Evi ağır hasar gördüğü için Defne ilçesinde bir konteynerde yaşayan Günaydın, depremin ilk anından itibaren haber yazmaya çalıştığını ifade etti. Günaydın, “İlk dakikalarda can havliyle yalın ayak evden çıktım. Depremin ilk 10 dakikası içerisinde video atanlardanım. Bir taraftan depremi duyurmaya çalışırken diğer taraftan kurtarma çalışmalarına yardımcı olmaya çalışıyordum” dedi.

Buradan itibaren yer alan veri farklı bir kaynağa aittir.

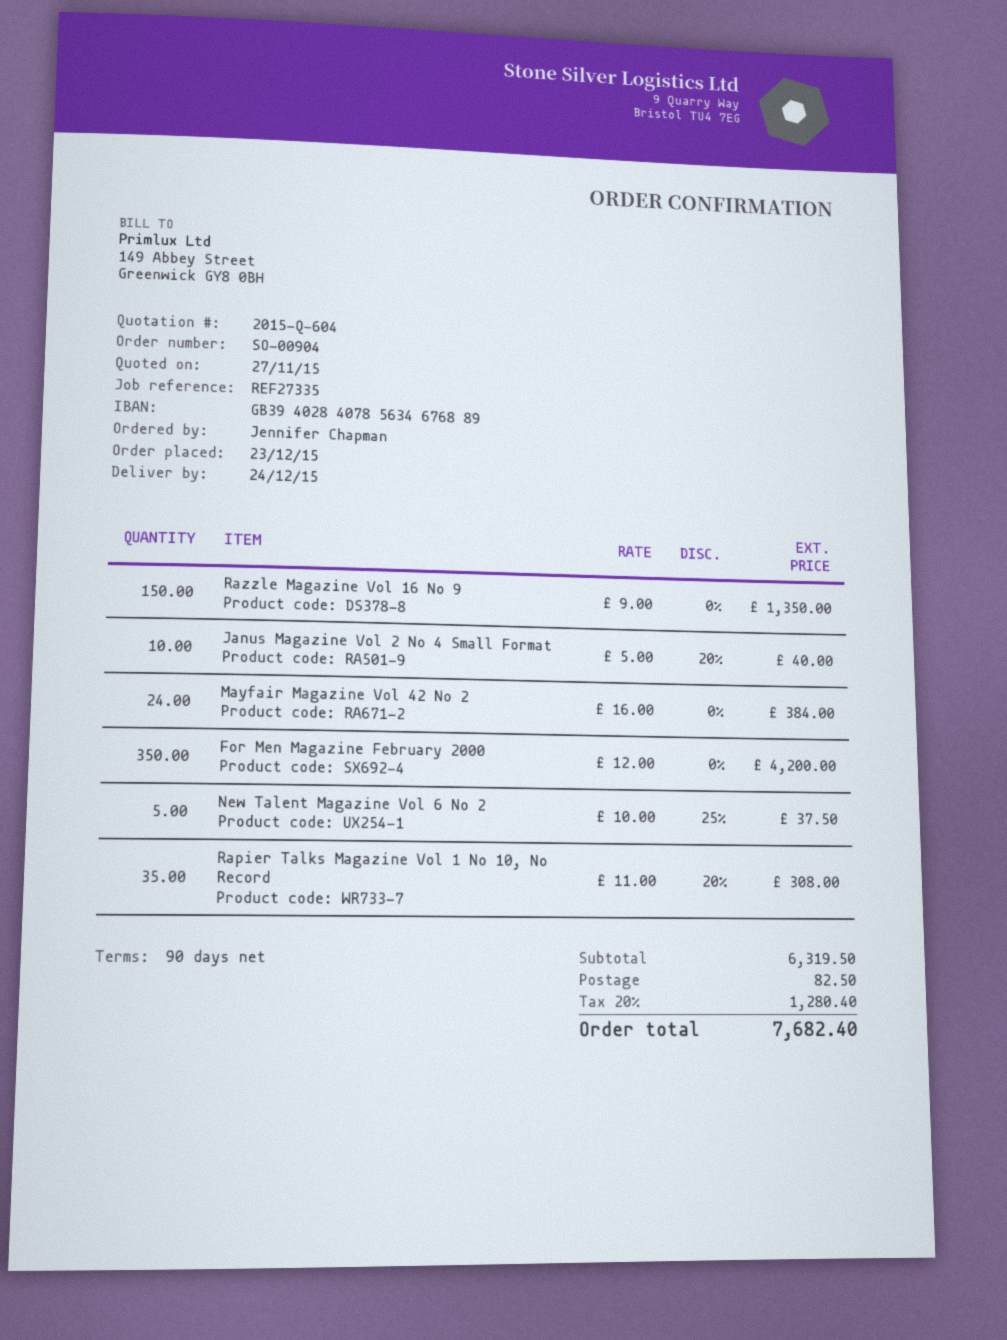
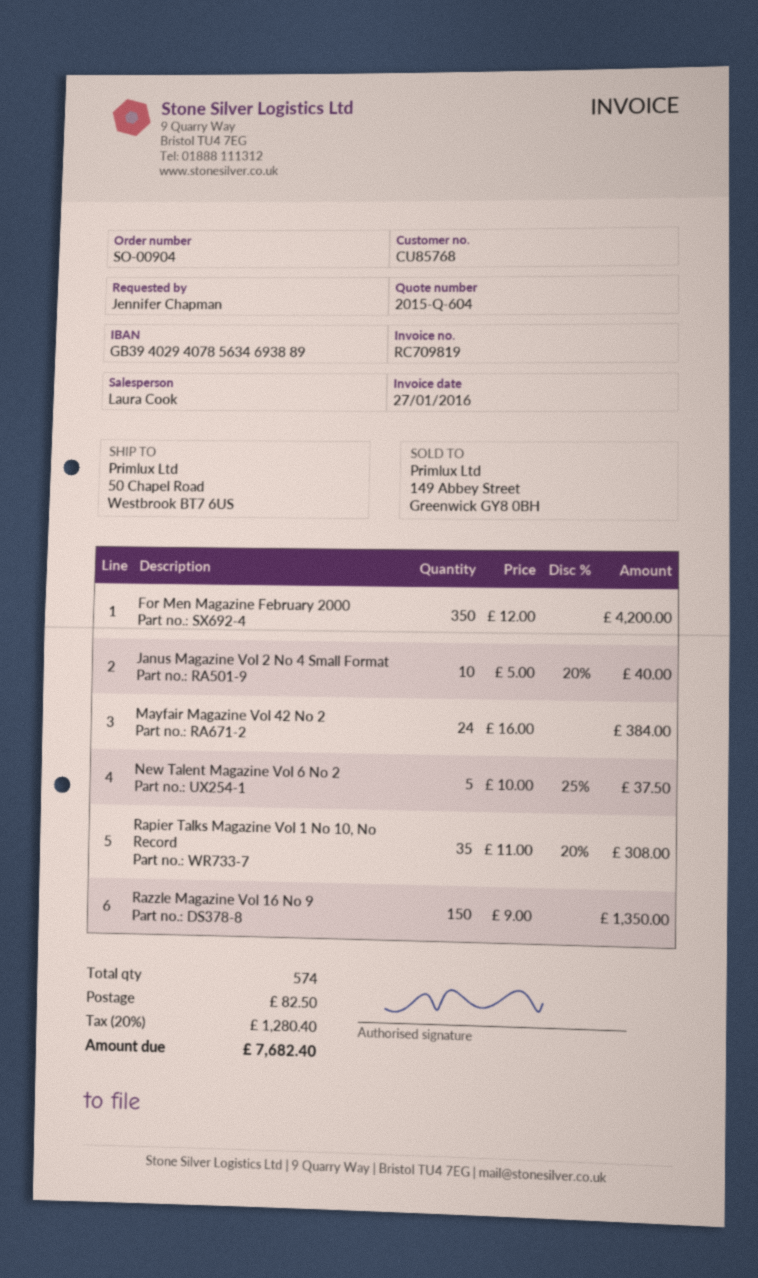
bank account: GB39402840785634676889 -> GB39402940785634693889

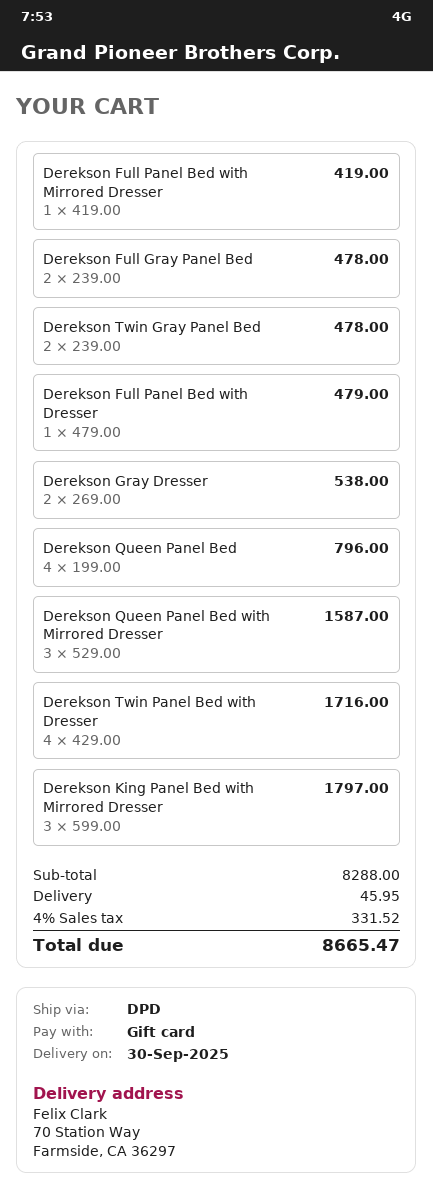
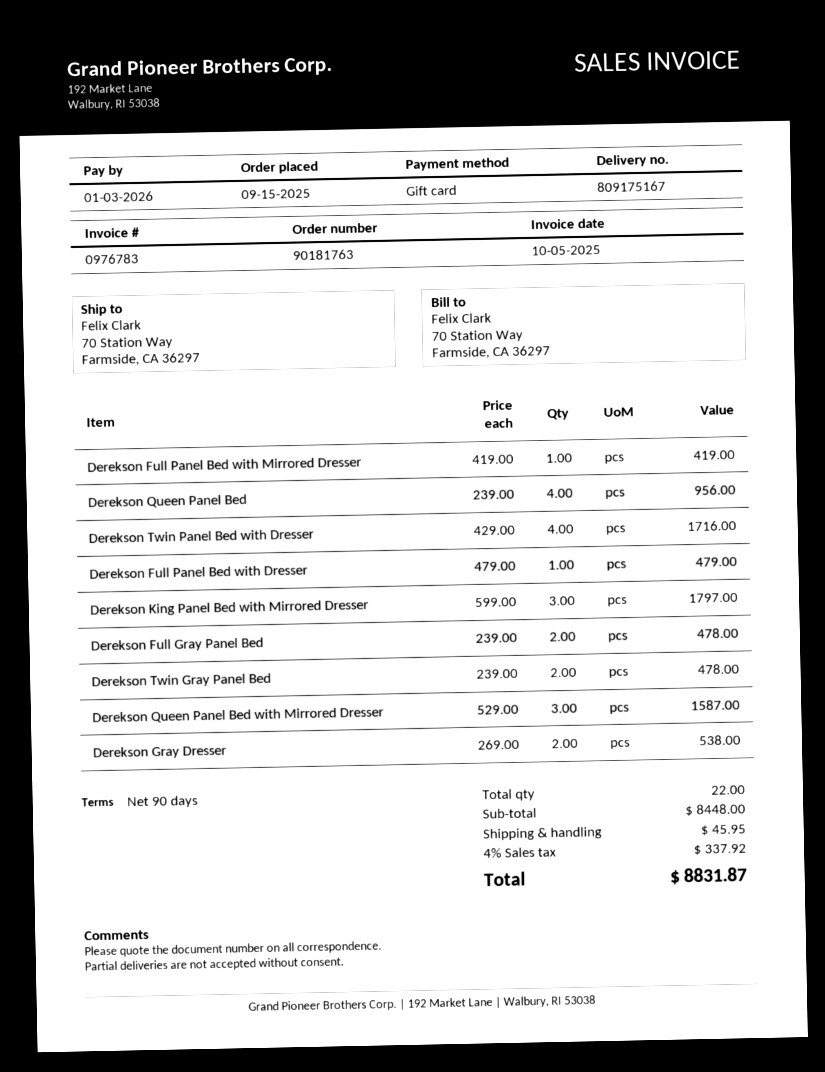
Derekson Queen Panel Bed: 4 x 199.00 = 796.00 -> 4 x 239.00 = 956.00
subtotal: 8288.00 -> 8448.00
tax: 4% = 331.52 -> 4% = 337.92
total: 8665.47 -> 8831.87

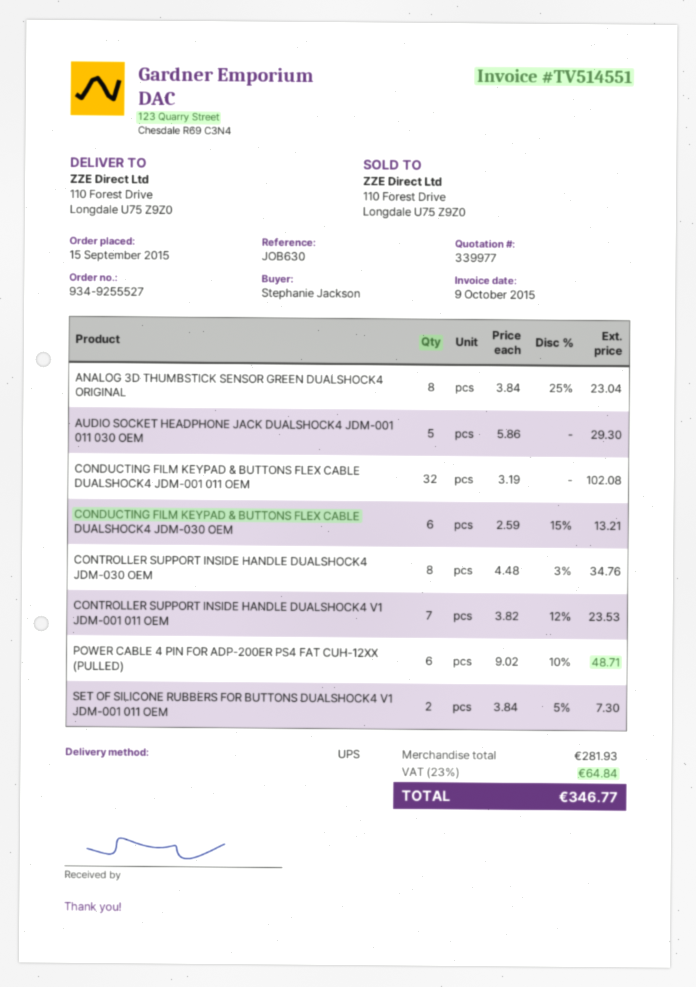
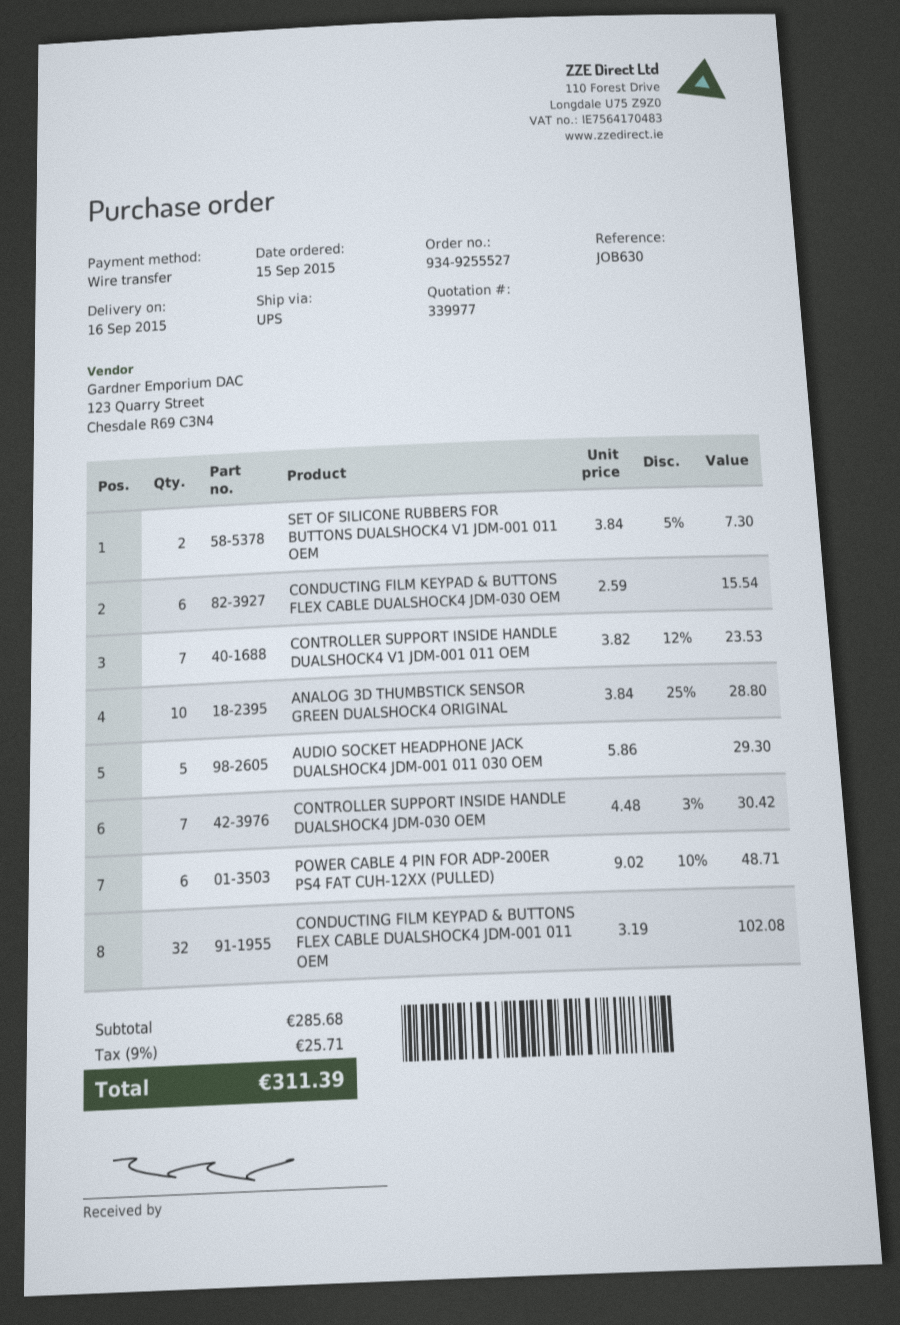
ANALOG 3D THUMBSTICK SENSOR GREEN DUALSHOCK4 ORIGINAL: 8 x 3.84 - 25% = 23.04 -> 10 x 3.84 - 25% = 28.80
CONDUCTING FILM KEYPAD & BUTTONS FLEX CABLE DUALSHOCK4 JDM-030 OEM: 6 x 2.59 - 15% = 13.21 -> 6 x 2.59 = 15.54
CONTROLLER SUPPORT INSIDE HANDLE DUALSHOCK4 JDM-030 OEM: 8 x 4.48 - 3% = 34.76 -> 7 x 4.48 - 3% = 30.42
subtotal: 281.93 -> 285.68
tax: 23% = 64.84 -> 9% = 25.71
total: 346.77 -> 311.39

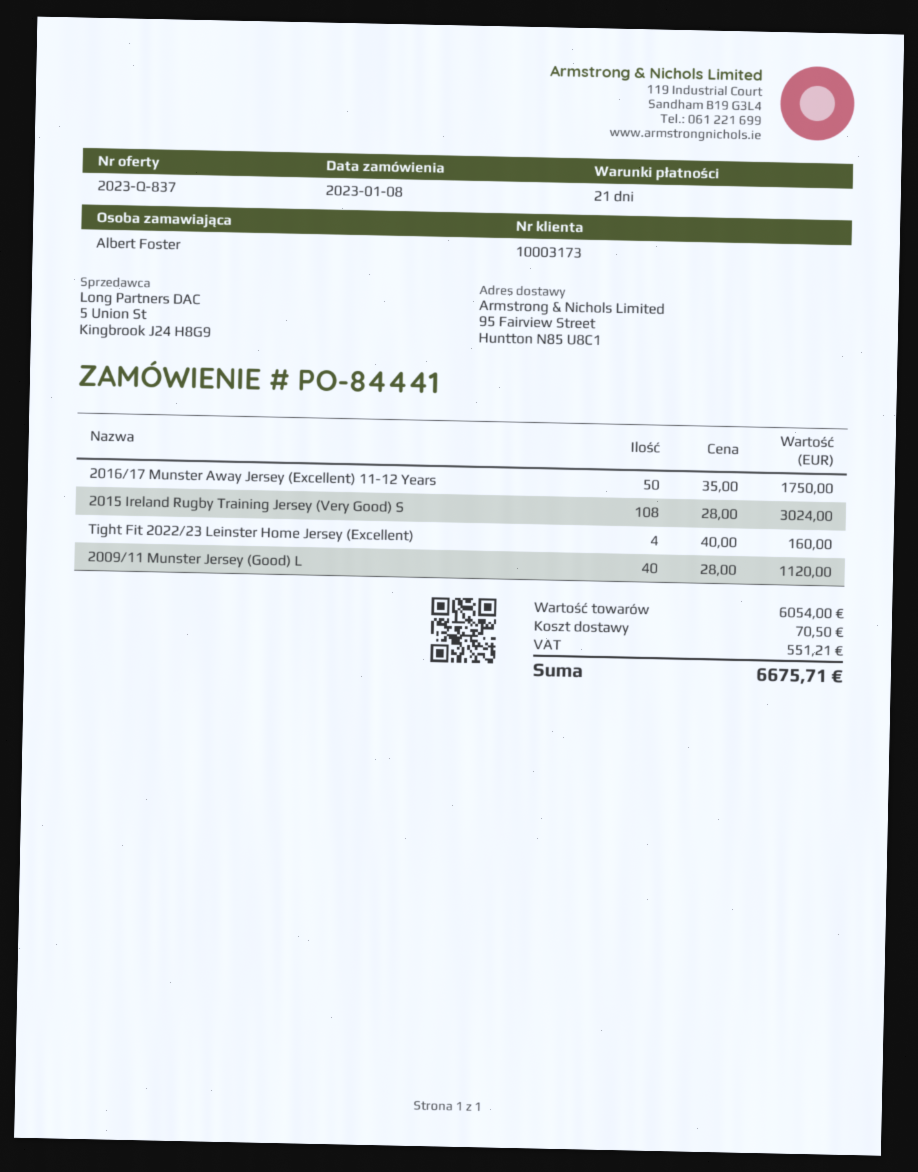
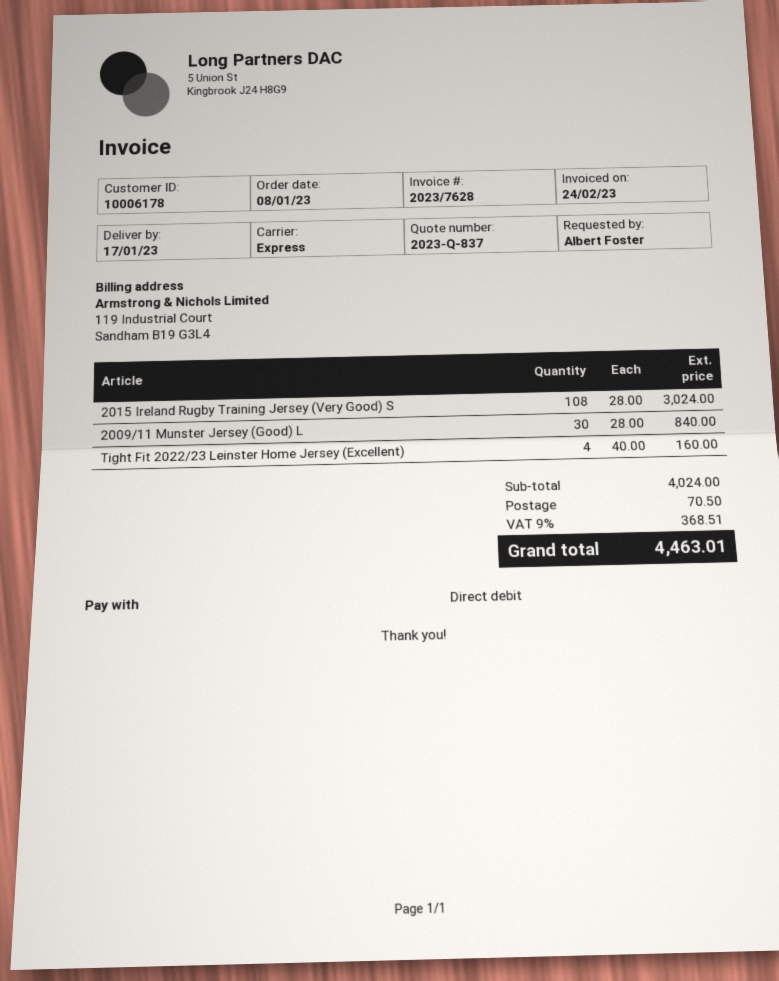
customer number: 10003173 -> 10006178
2016/17 Munster Away Jersey (Excellent) 11-12 Years: 50 x 35.00 = 1750.00 -> none
2009/11 Munster Jersey (Good) L: 40 x 28.00 = 1120.00 -> 30 x 28.00 = 840.00
subtotal: 6054.00 -> 4024.00
tax: 551.21 -> 368.51
total: 6675.71 -> 4463.01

"ENKAZLAR ARASINDA HABERE GİDİYORUM"
Depremden sonra 20 gün başka bir kente yerleştiklerini ancak ihtiyaçlardan dolayı geri dönme karar aldıkları anlatan Günaydın, “Hatay’dan ayrıldığım günlerde de sürekli yardım koordinasyonunda yer aldım. 20 günün sonunda bize ihtiyaç olduğunu düşündük ve geri dönme kararı aldık. O günden bu yana burada haber yapmaya çalışıyorum. Dayanışmayla çadır buldum. Her gün enkaz yığınları arasında habere gidiyorum” diye belirtti.
8 AY GEÇTİ AMA…
Depremin ilk dönemlerinde dayanışmanın olduğunu ve bu durumun kent sakinlerine moral olduğunu belirten Günaydın, “Dayanışma vardı ve kendimizi yalnız hissetmiyorduk. Seçime kadar dayanışma vardı, kendimize yeni yaşam alanı kurmaya çalışıyorduk. Şu an kimse buraya uğramıyor. Her yere istediğimiz gibi giremiyoruz, AFAD kamplarına girmek imkansız. Şehirde zaten ana akım medya uzun zamandır yok, son dönemde muhalif medya da uzaktan izliyor. Sadece Hatay’da değil, tüm deprem bölgelerinde durum böyle” diye konuştu.
MOBİL BASIN EVİ İHTİYACI
Deprem bölgesindeki insanlarla dayanışmanın sürdürülmesi gerektiğini ifade eden Gazeteci Burcu Özkaya Günaydın, şunları söyledi: “Deprem bölgeleri unutulmasın, burada hâlâ normal bir hayat yok. Buraya içerisinde teknik malzemelerin olduğu bir mobil basın evinin gerekli olduğunu belirtmiştim. Teknik bir materyalimiz bozulduğunda 10 gün sonra anca yenisini bulabiliyoruz. Kış geliyor, en azından çalışabileceğimiz kapalı bir alan olur, yağmur yağdığında malzemelerin korunabileceği kapalı bir mobil basın evi ihtiyacımız var.” (MEDYA SERVİSİ)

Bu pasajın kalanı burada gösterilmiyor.